Rosenfield contesta as informações divulgadas pelo Cimi sobre os assassinatos de indígenas no Mato Grosso do Sul. Esclarecemos que as informações veiculadas em nossos relatórios anuais provêm de fontes oficiais, de notícias da imprensa e dos povos indígenas com os quais atuamos. Estes dados, vistos no seu conjunto, permitem afirmar que se trata, sim, de genocídio, entendimento compartilhado pelo Ministério Público Federal (MPF), pela Associação Brasileira de Antropologia (ABA) e pela Anistia Internacional. E, nesse sentido, em boa hora, a Assembleia Legislativa do Mato Grosso do Sul criou a Comissão Parlamentar de Inquérito (CPI) do Genocídio, investigação que poderá demonstrar as precárias condições de vida a que estão submetidos os povos indígenas daquele estado.

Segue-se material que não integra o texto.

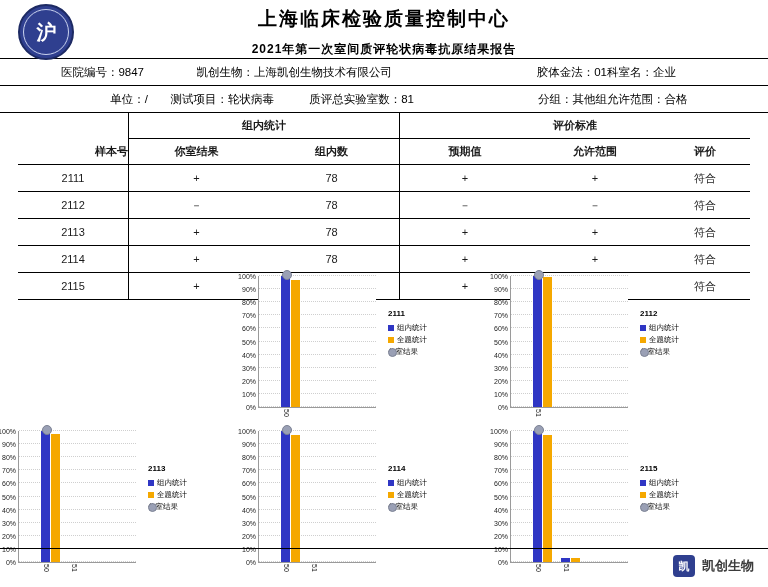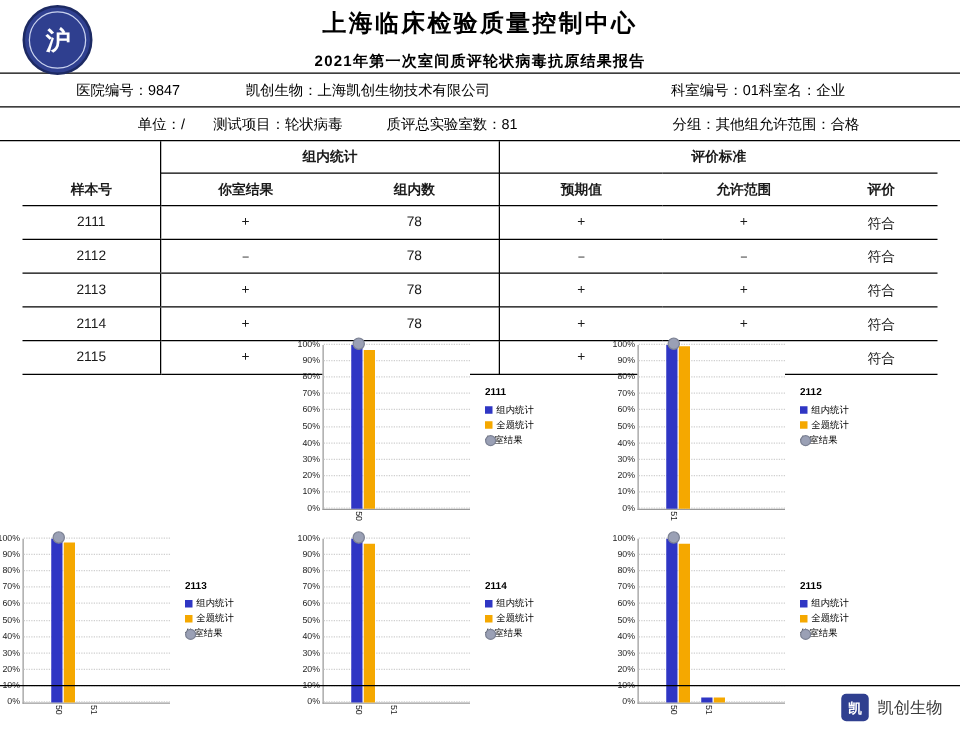"科室编号：" span.lbl { text: 科室编号 -> 胶体金法 }
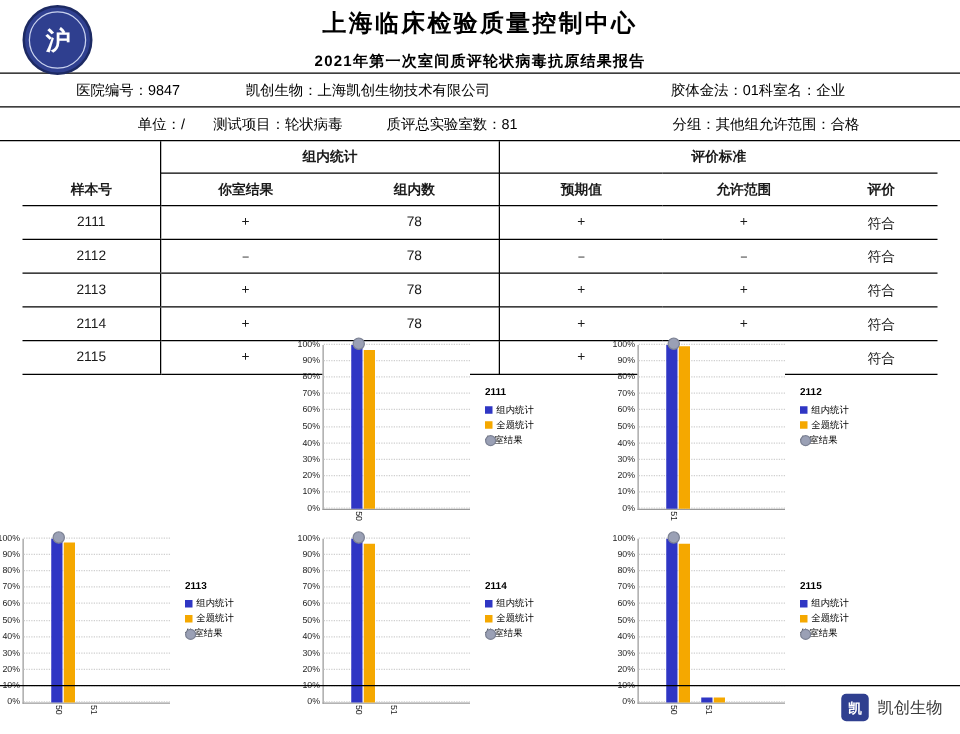"样本号" th { text-align: none -> right }
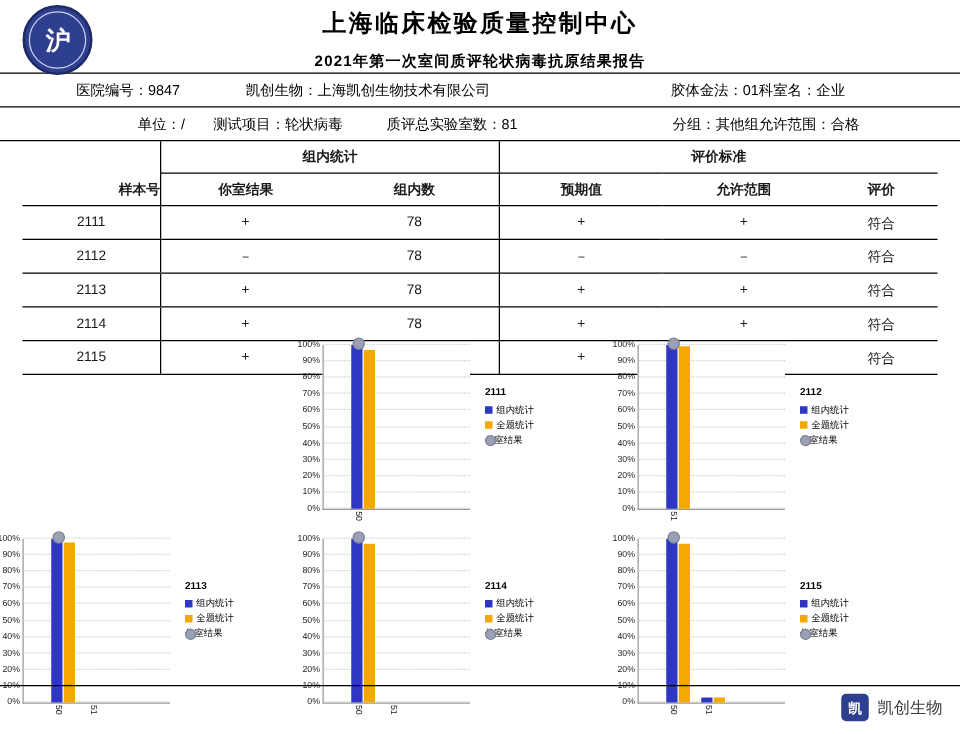"凯创生物" .footer-brand .fb-text { font-weight: normal -> bold }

Em Mato Grosso do Sul, 390 indígenas foram assassinados (2003 a 2014) e 707 cometeram suicídio (2000 a 2014), conforme dados do Ministério da Saúde. A situação de confinamento em terras ínfimas, a prolongada permanência em acampamentos em beira de rodovias, a falta de perspectivas e a violência e a discriminação cotidianas estão entre os fatores que levam ao incremento dos suicídios e assassinatos entre os indígenas. A questão fundiária está, portanto, na raiz desta grave realidade.
Os dados sobre violências contra os indígenas em Mato Grosso do Sul estão estampados cotidianamente nos jornais, são denunciados pelo Ministério Público Federal, por lideranças indígenas e pelos movimentos de defesa dos direitos humanos no Brasil e no exterior. A situação é tão grave que, por vezes, o governo federal intervém diretamente, a exemplo do que ocorreu em agosto de 2015, quando a Polícia Federal e o Exército foram enviados ao município de Antônio João para evitar que fazendeiros agissem cruelmente contra os guarani e kaiowá da terra Cerro Marangatu, onde o indígena Semião Vilhalva foi assassinado.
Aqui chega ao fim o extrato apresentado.